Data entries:
----

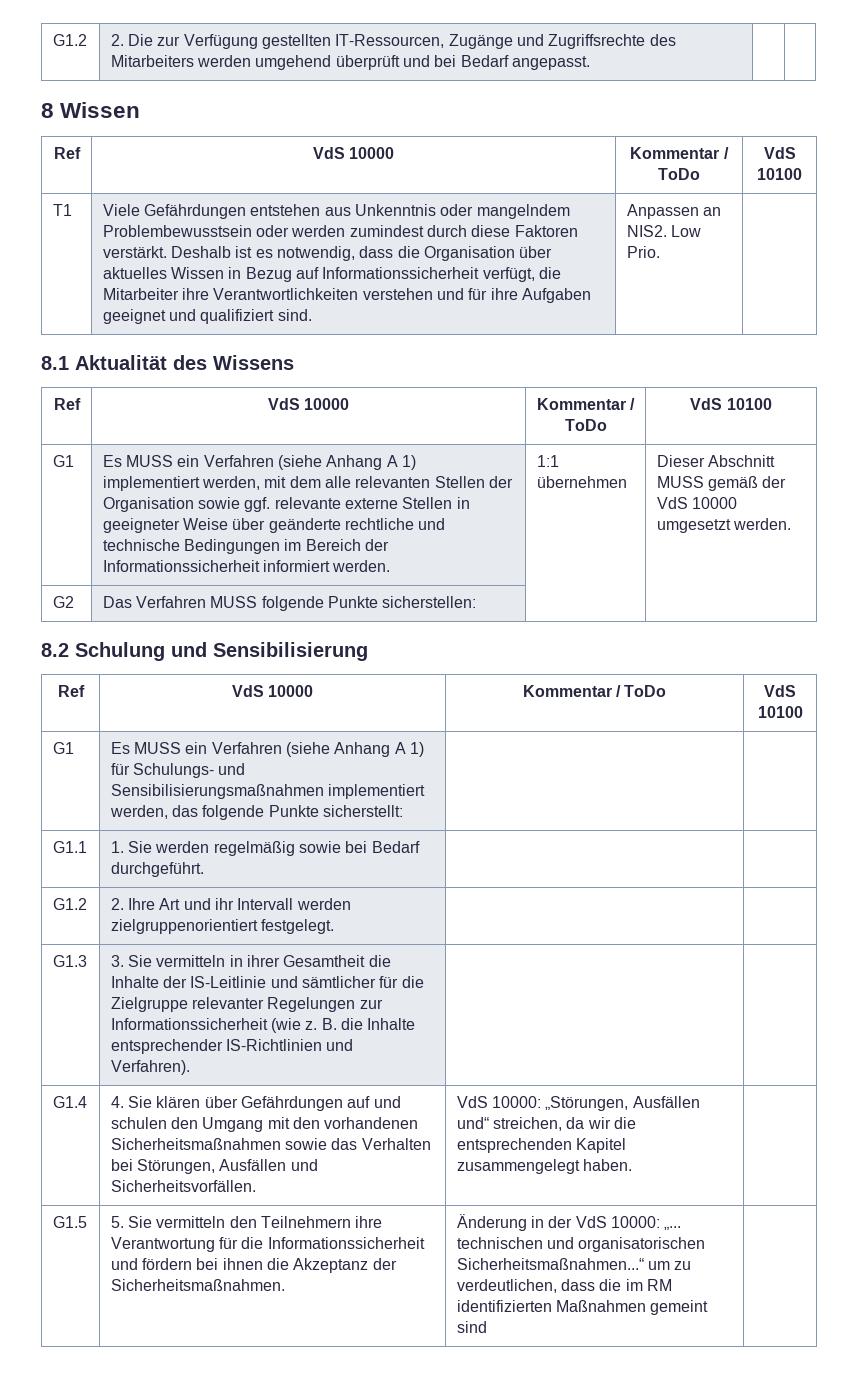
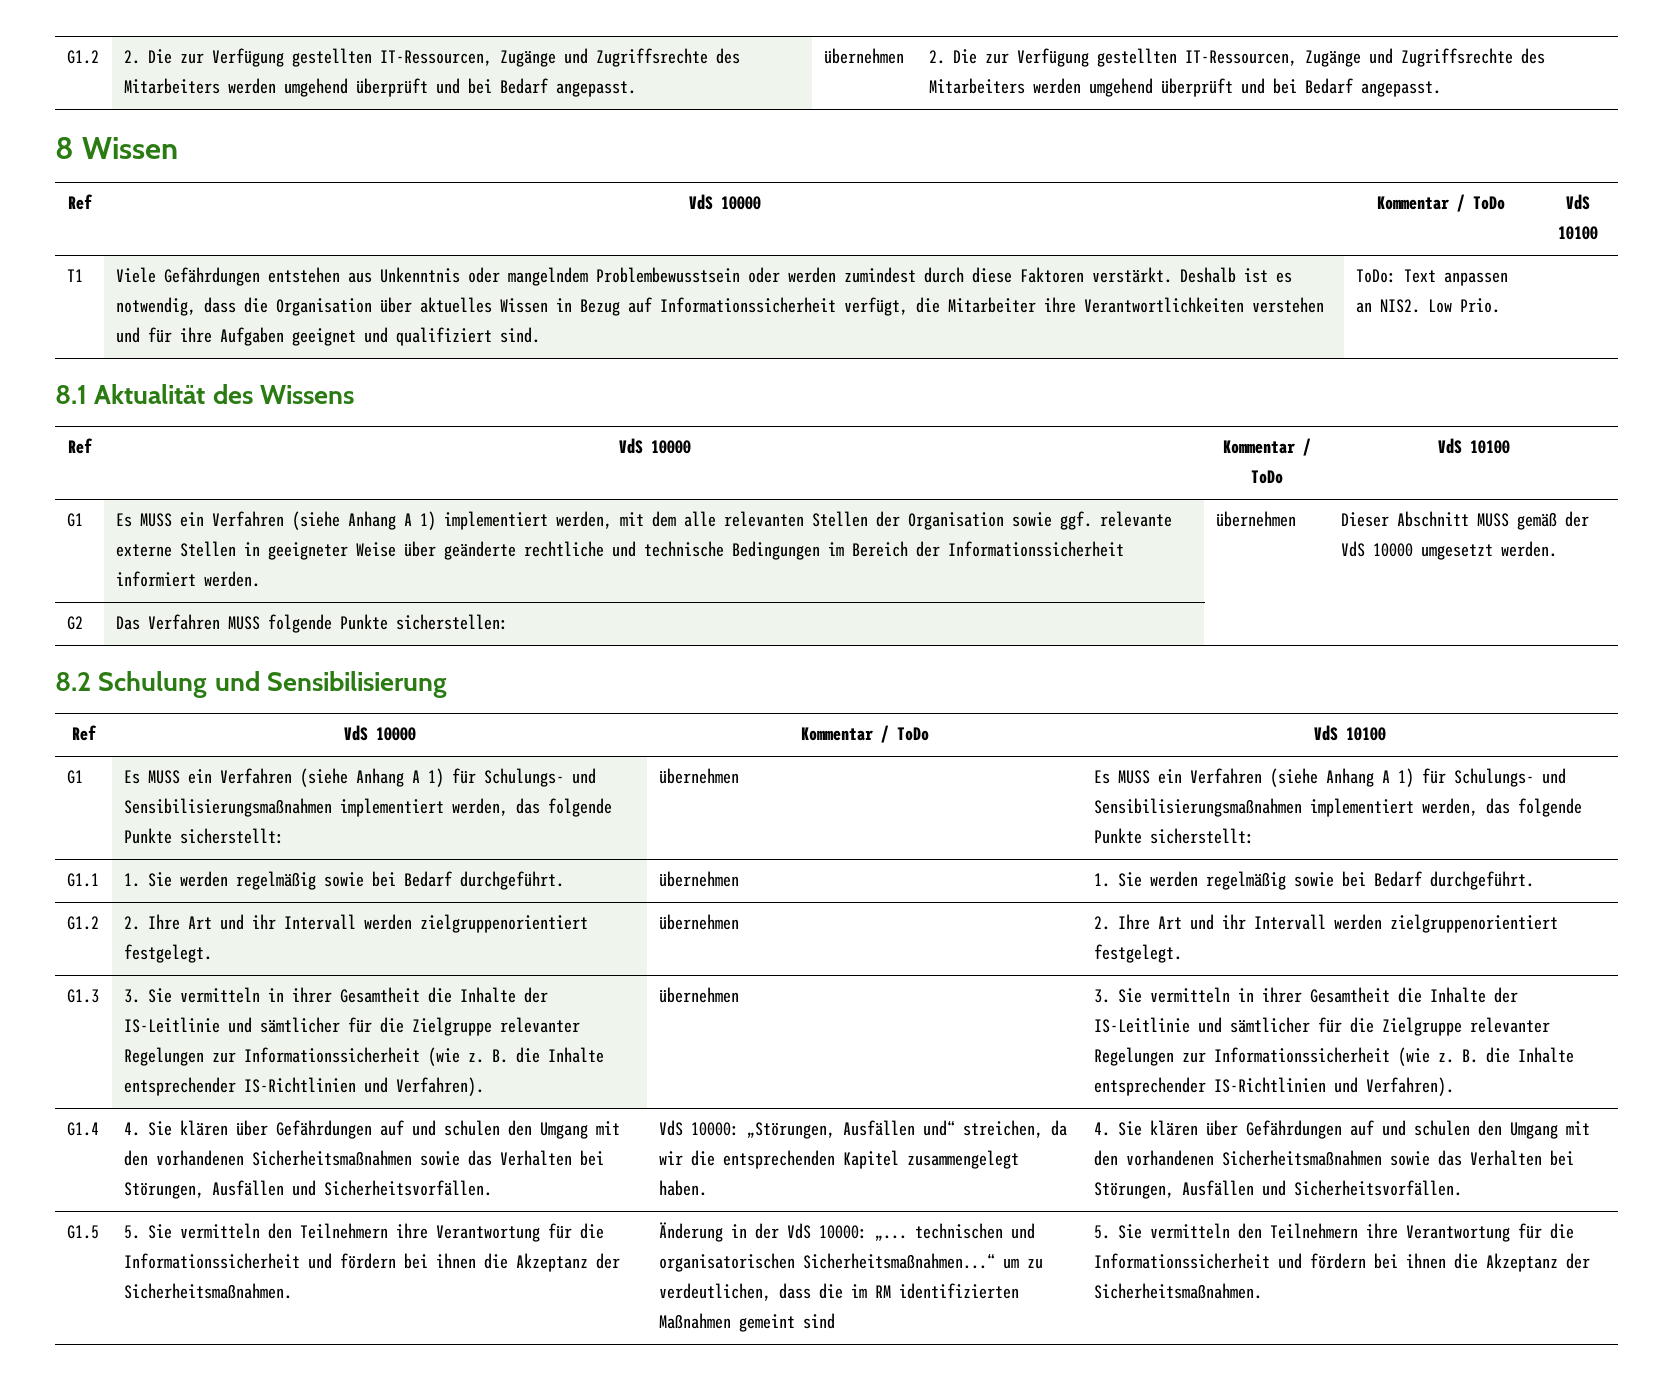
- G1.2 | 2. Die zur Verfügung gestellten IT-Ressourcen, Zugänge und Zugriffsrechte des Mitarbeiters werden umgehend überprüft und bei Bedarf angepasst. | |
+ G1.2 | 2. Die zur Verfügung gestellten IT-Ressourcen, Zugänge und Zugriffsrechte des Mitarbeiters werden umgehend überprüft und bei Bedarf angepasst. | übernehmen | 2. Die zur Verfügung gestellten IT-Ressourcen, Zugänge und Zugriffsrechte des Mitarbeiters werden umgehend überprüft und bei Bedarf angepasst.
- Anpassen an NIS2.
+ ToDo: Text anpassen an NIS2.
- Es MUSS ein Verfahren (siehe Anhang A 1) implementiert werden, mit dem alle relevanten Stellen der Organisation sowie ggf. relevante externe Stellen in geeigneter Weise über geänderte rechtliche und technische Bedingungen im Bereich der Informationssicherheit informiert werden. | 1:1 übernehmen
+ Es MUSS ein Verfahren (siehe Anhang A 1) implementiert werden, mit dem alle relevanten Stellen der Organisation sowie ggf. relevante externe Stellen in geeigneter Weise über geänderte rechtliche und technische Bedingungen im Bereich der Informationssicherheit informiert werden. | übernehmen
- G1 | Es MUSS ein Verfahren (siehe Anhang A 1) für Schulungs- und Sensibilisierungsmaßnahmen implementiert werden, das folgende Punkte sicherstellt: | |
+ G1 | Es MUSS ein Verfahren (siehe Anhang A 1) für Schulungs- und Sensibilisierungsmaßnahmen implementiert werden, das folgende Punkte sicherstellt: | übernehmen | Es MUSS ein Verfahren (siehe Anhang A 1) für Schulungs- und Sensibilisierungsmaßnahmen implementiert werden, das folgende Punkte sicherstellt:
- G1.1 | 1. Sie werden regelmäßig sowie bei Bedarf durchgeführt. | |
+ G1.1 | 1. Sie werden regelmäßig sowie bei Bedarf durchgeführt. | übernehmen | 1. Sie werden regelmäßig sowie bei Bedarf durchgeführt.
- G1.2 | 2. Ihre Art und ihr Intervall werden zielgruppenorientiert festgelegt. | |
+ G1.2 | 2. Ihre Art und ihr Intervall werden zielgruppenorientiert festgelegt. | übernehmen | 2. Ihre Art und ihr Intervall werden zielgruppenorientiert festgelegt.
+ übernehmen | 3. Sie vermitteln in ihrer Gesamtheit die Inhalte der IS-Leitlinie und sämtlicher für die Zielgruppe relevanter Regelungen zur Informationssicherheit (wie z. B. die Inhalte entsprechender IS-Richtlinien und Verfahren).
- VdS 10000: „Störungen, Ausfällen und“ streichen, da wir die entsprechenden Kapitel zusammengelegt haben.
+ VdS 10000: „Störungen, Ausfällen und“ streichen, da wir die entsprechenden Kapitel zusammengelegt haben. | 4. Sie klären über Gefährdungen auf und schulen den Umgang mit den vorhandenen Sicherheitsmaßnahmen sowie das Verhalten bei Störungen, Ausfällen und Sicherheitsvorfällen.
- Änderung in der VdS 10000: „... technischen und organisatorischen Sicherheitsmaßnahmen...“ um zu verdeutlichen, dass die im RM identifizierten Maßnahmen gemeint sind
+ Änderung in der VdS 10000: „... technischen und organisatorischen Sicherheitsmaßnahmen...“ um zu verdeutlichen, dass die im RM identifizierten Maßnahmen gemeint sind | 5. Sie vermitteln den Teilnehmern ihre Verantwortung für die Informationssicherheit und fördern bei ihnen die Akzeptanz der Sicherheitsmaßnahmen.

----

▸ Task requirements
All lines from the one with "Ausfällen und Sicherheitsvorfällen." onward to the end of the records above should be repeated exactly, and only those lines.

▸ Exercise solution
+ VdS 10000: „Störungen, Ausfällen und“ streichen, da wir die entsprechenden Kapitel zusammengelegt haben. | 4. Sie klären über Gefährdungen auf und schulen den Umgang mit den vorhandenen Sicherheitsmaßnahmen sowie das Verhalten bei Störungen, Ausfällen und Sicherheitsvorfällen.
- Änderung in der VdS 10000: „... technischen und organisatorischen Sicherheitsmaßnahmen...“ um zu verdeutlichen, dass die im RM identifizierten Maßnahmen gemeint sind
+ Änderung in der VdS 10000: „... technischen und organisatorischen Sicherheitsmaßnahmen...“ um zu verdeutlichen, dass die im RM identifizierten Maßnahmen gemeint sind | 5. Sie vermitteln den Teilnehmern ihre Verantwortung für die Informationssicherheit und fördern bei ihnen die Akzeptanz der Sicherheitsmaßnahmen.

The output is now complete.